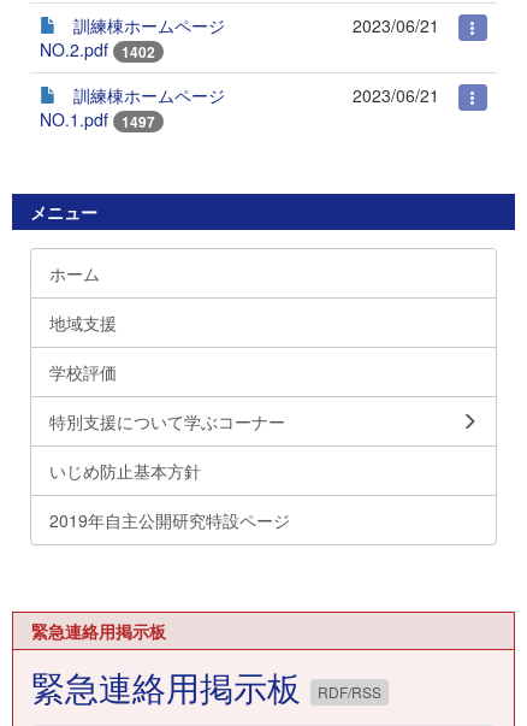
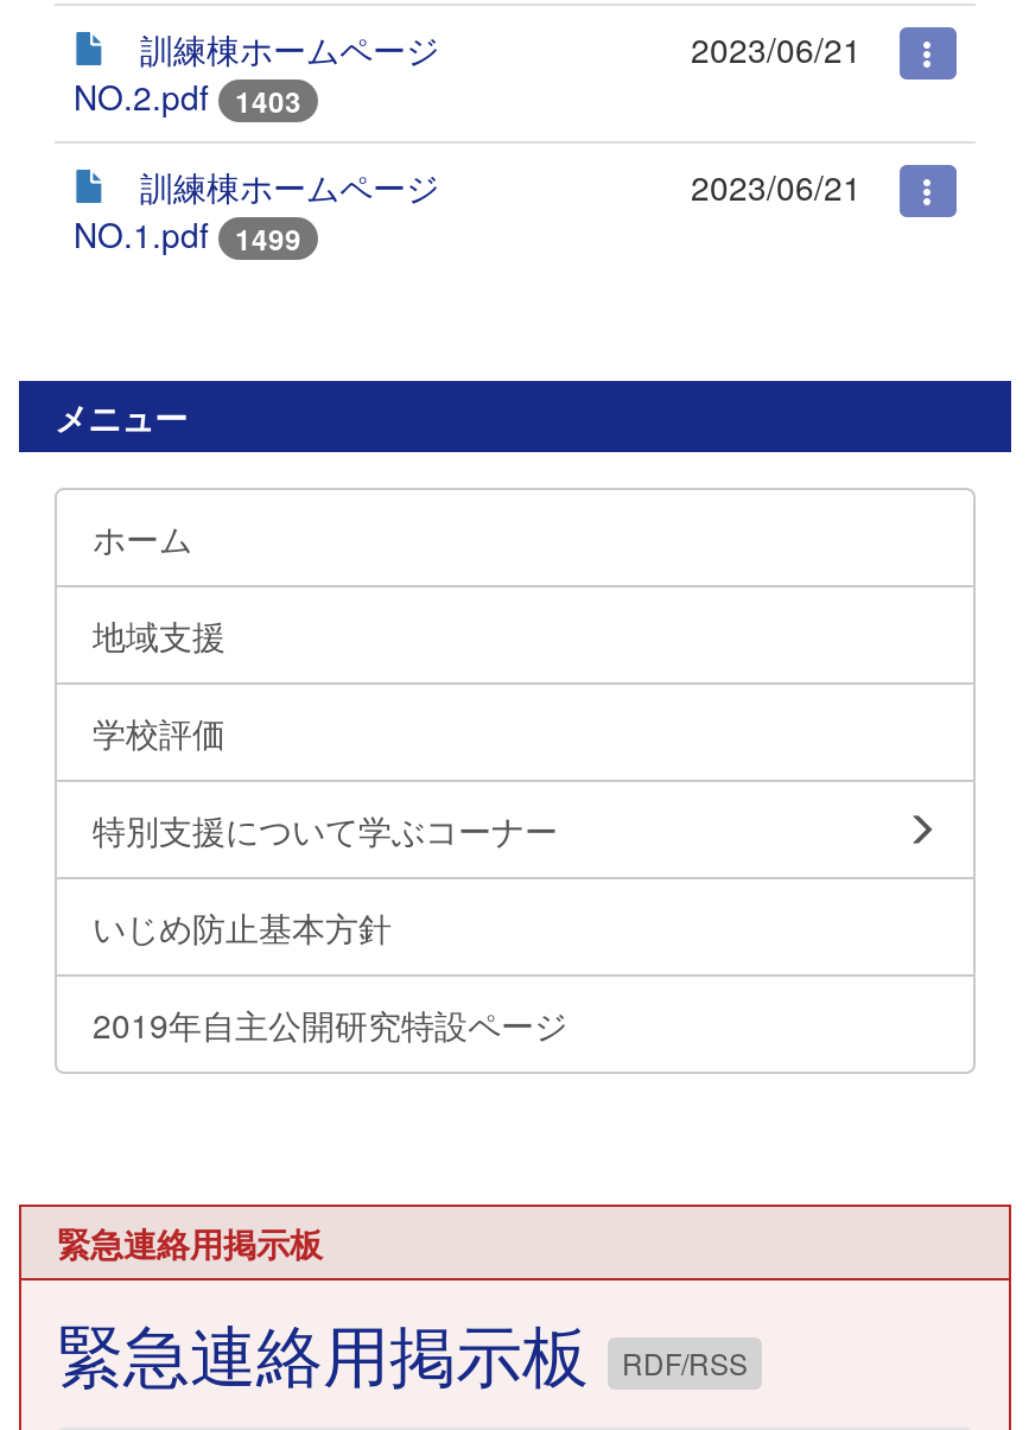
[40,37,155,63] NO.2.pdf 1402 -> [74,72,301,123] NO.2.pdf 1403
[40,107,155,133] NO.1.pdf 1497 -> [74,210,301,261] NO.1.pdf 1499

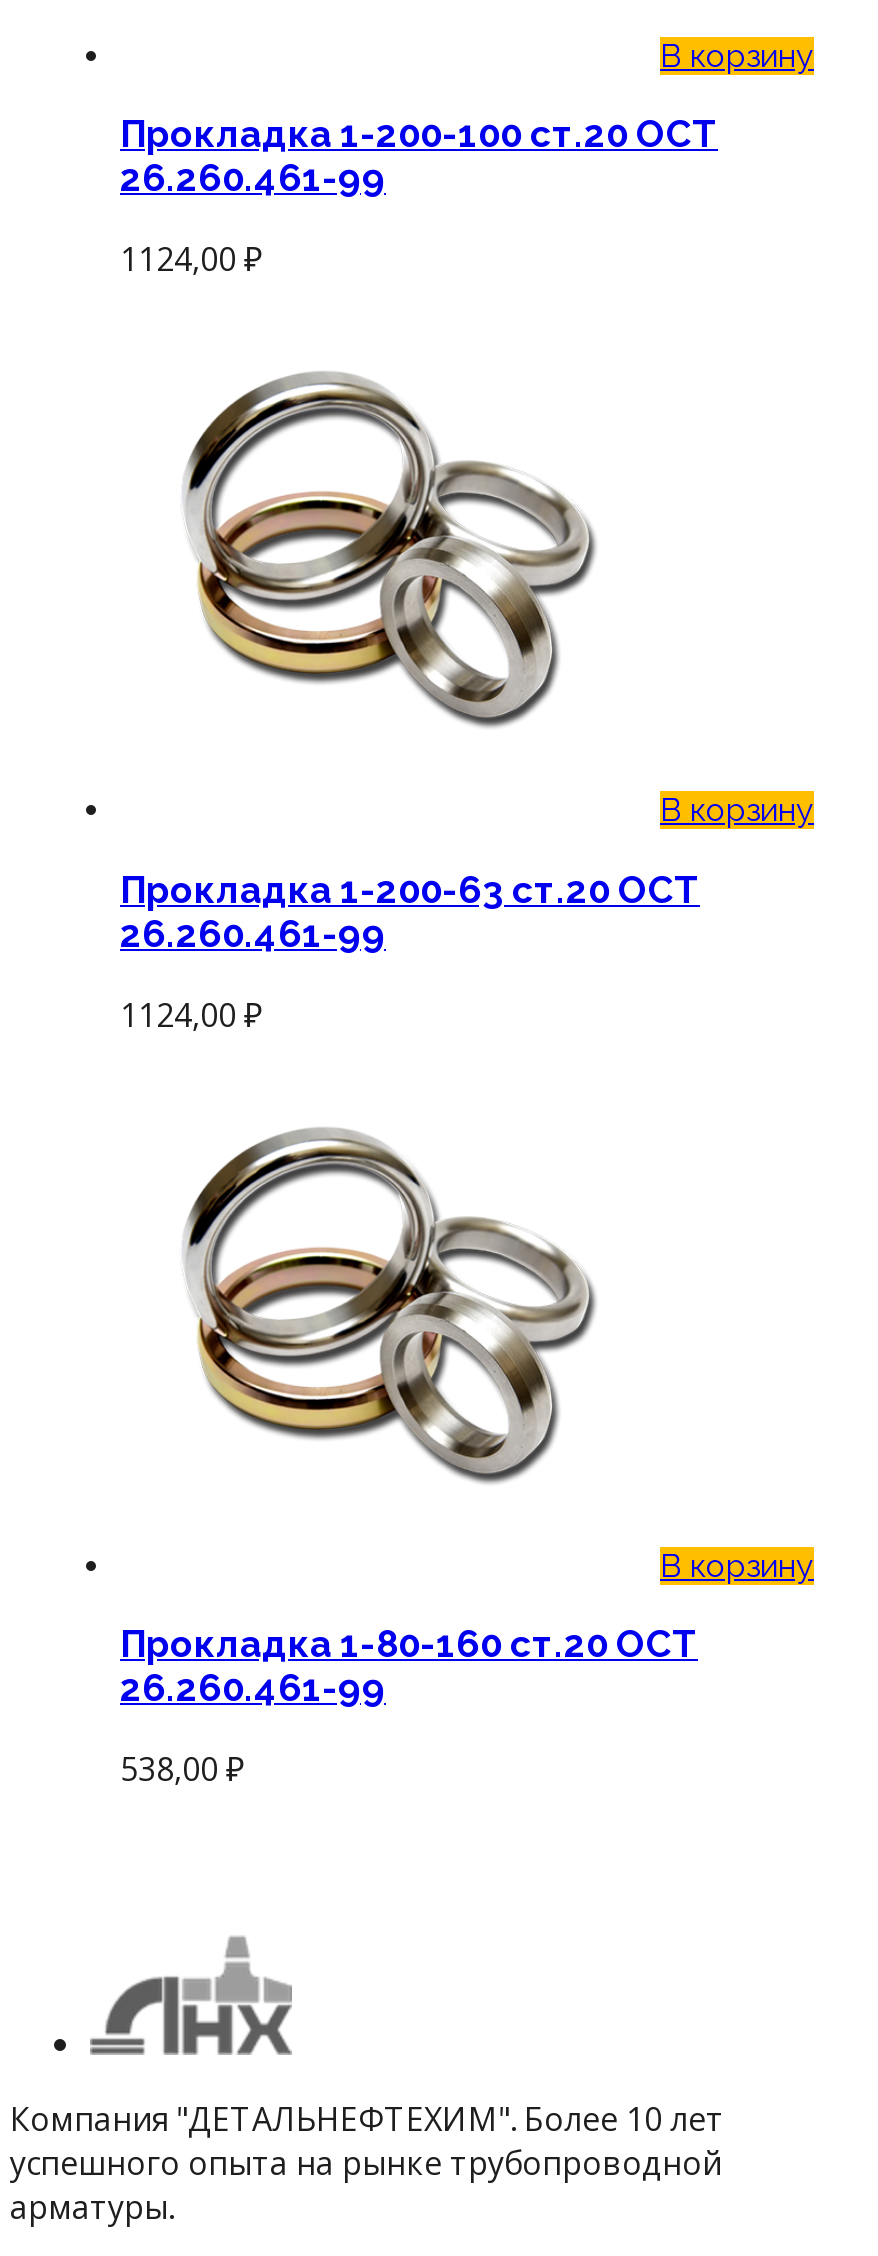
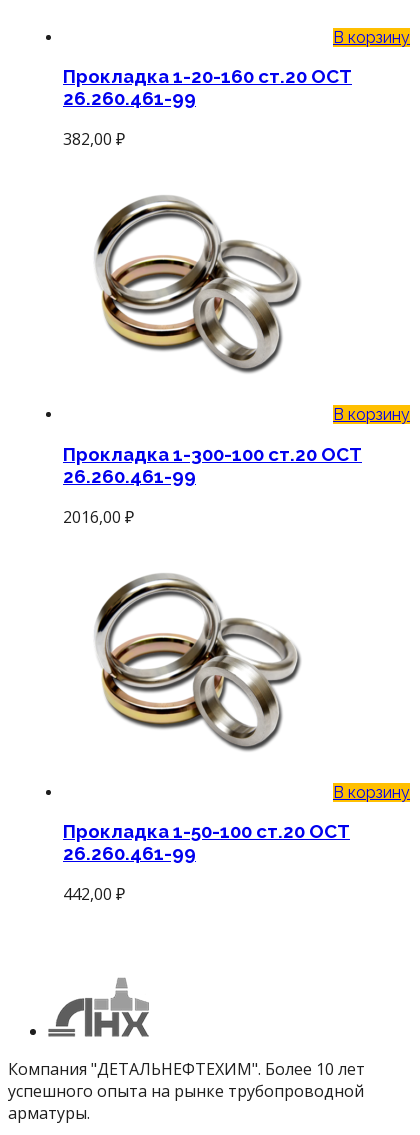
[120,112,718,156] Прокладка 1-200-100 ст.20 ОСТ -> [63,66,352,88] Прокладка 1-20-160 ст.20 ОСТ
[120,237,262,281] 1124,00 ₽ -> [63,128,125,150] 382,00 ₽
[120,867,700,911] Прокладка 1-200-63 ст.20 ОСТ -> [63,443,362,465] Прокладка 1-300-100 ст.20 ОСТ
[120,992,262,1036] 1124,00 ₽ -> [63,506,134,528] 2016,00 ₽
[120,1622,698,1666] Прокладка 1-80-160 ст.20 ОСТ -> [63,820,350,842] Прокладка 1-50-100 ст.20 ОСТ
[120,1747,244,1791] 538,00 ₽ -> [63,883,125,905] 442,00 ₽

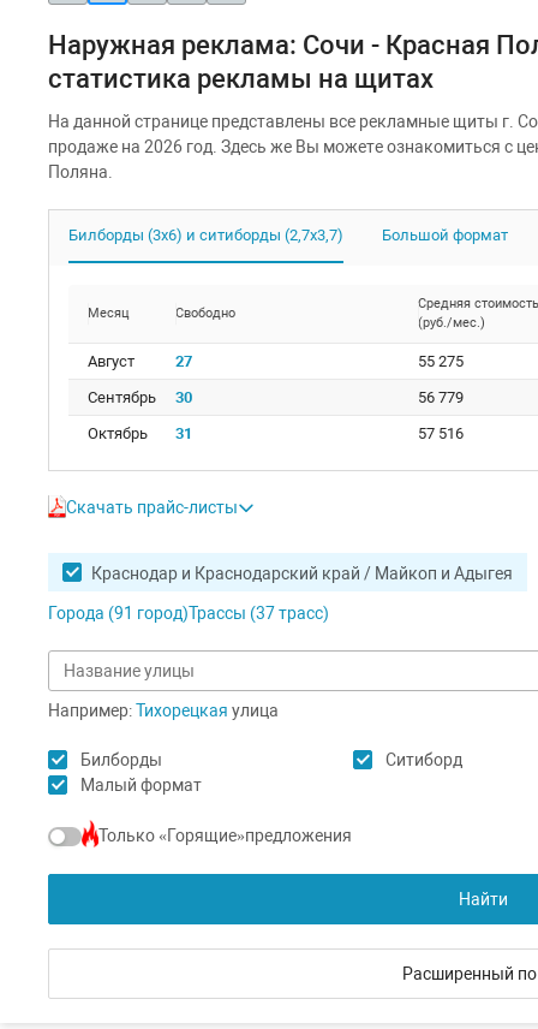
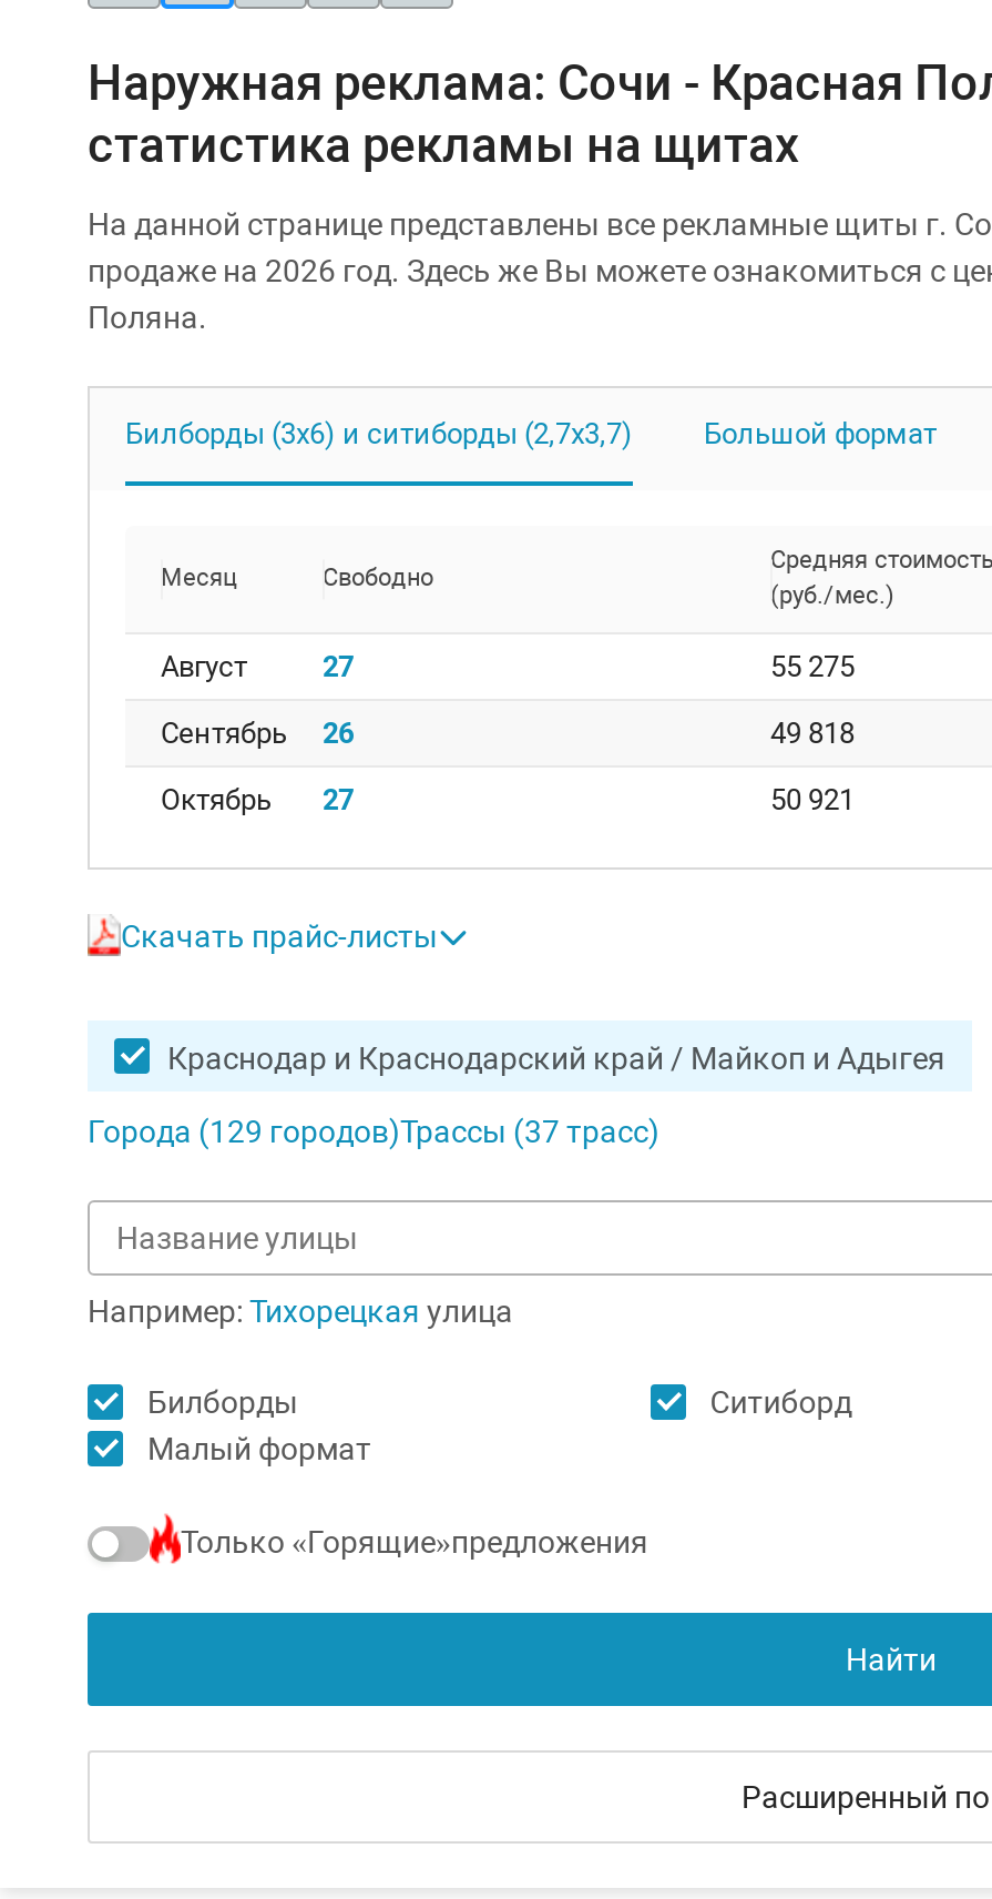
[88,388,192,406] Сентябрь 30 -> [161,717,354,750] Сентябрь 26
[418,388,464,406] 56 779 -> [770,717,855,750] 49 818
[88,424,192,442] Октябрь 31 -> [161,783,354,816] Октябрь 27
[418,424,464,442] 57 516 -> [770,783,855,816] 50 921
[48,603,329,623] Города (91 город)Трассы (37 трасс) -> [88,1114,659,1149] Города (129 городов)Трассы (37 трасс)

★ ★ ★

**Problem description**. Every line above that includes the word "Прокладка" should be listed.

**Result for this exercise**.
[120,112,718,156] Прокладка 1-200-100 ст.20 ОСТ -> [63,66,352,88] Прокладка 1-20-160 ст.20 ОСТ
[120,867,700,911] Прокладка 1-200-63 ст.20 ОСТ -> [63,443,362,465] Прокладка 1-300-100 ст.20 ОСТ
[120,1622,698,1666] Прокладка 1-80-160 ст.20 ОСТ -> [63,820,350,842] Прокладка 1-50-100 ст.20 ОСТ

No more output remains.